Please give back an exact reproduction of the lines from the one with "[220,735,265,745] 10 400" through the end of the entries below, and no others.

Detected change data

◇ ◇ ◇ ◇

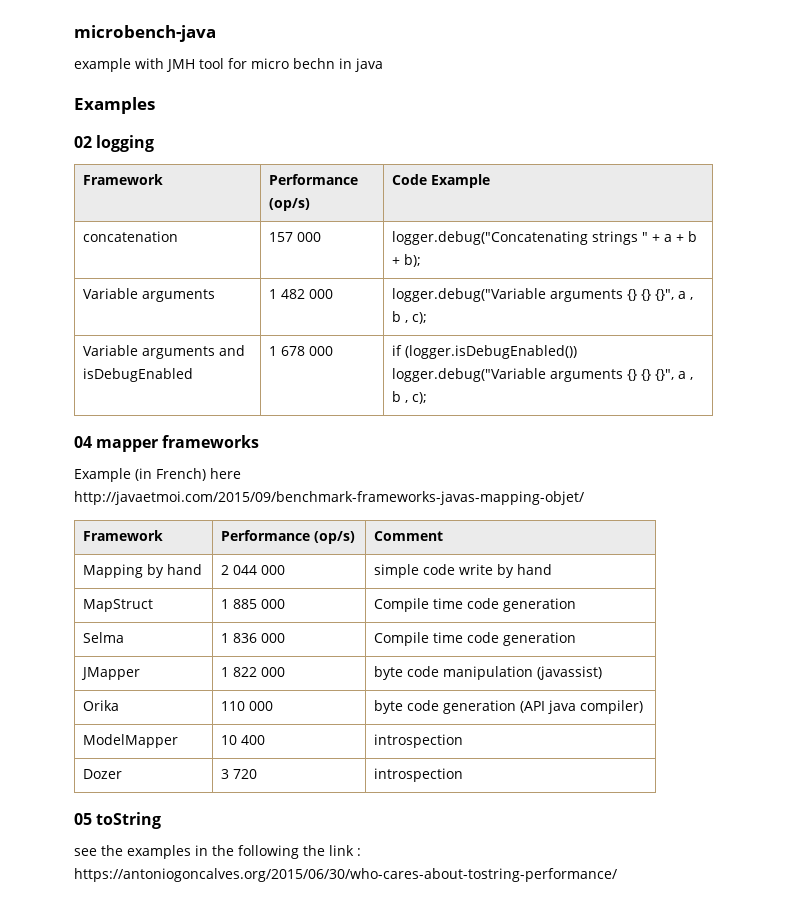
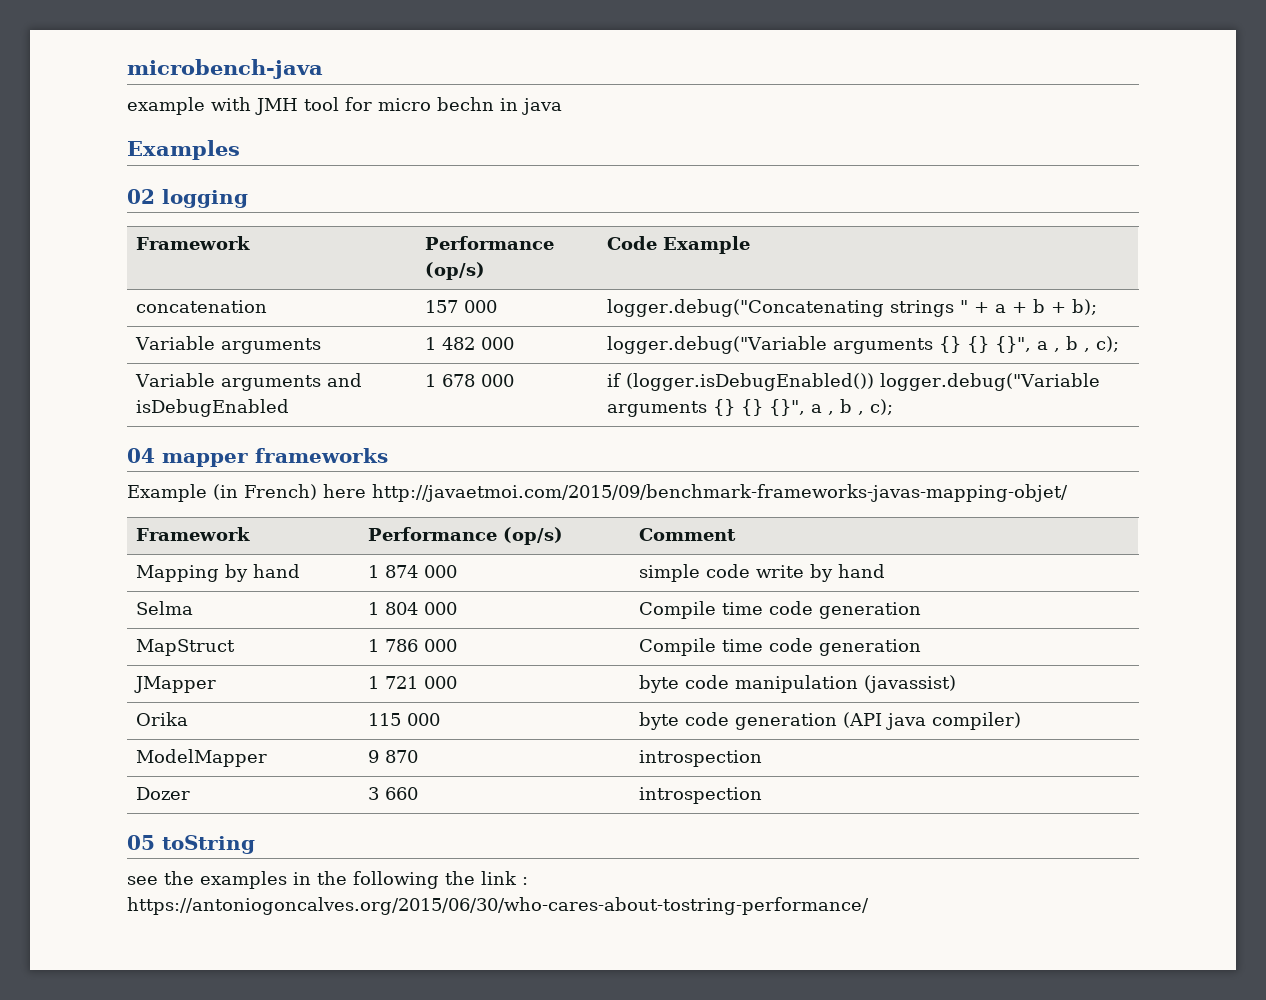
[220,565,257,575] 2 044 -> [368,565,419,578] 1 874
[82,599,153,612] [220,599,285,609] [373,598,576,612] [82,632,124,643] [220,633,257,643] MapStruct | 1 885 000 | Compile time code generation // Selma | 1 836 -> [136,601,194,615] [368,602,458,615] [639,601,922,619] [136,639,236,656] [368,639,419,652] Selma | 1 804 000 | Compile time code generation // MapStruct | 1 786
[232,667,257,677] 822 -> [385,676,419,689] 721
[220,701,245,711] 110 -> [368,713,402,726] 115
[220,735,265,745] 10 400 -> [368,750,419,763] 9 870
[232,769,257,779] 720 -> [385,787,419,800] 660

◇ ◇ ◇ ◇

**Task response**
[220,735,265,745] 10 400 -> [368,750,419,763] 9 870
[232,769,257,779] 720 -> [385,787,419,800] 660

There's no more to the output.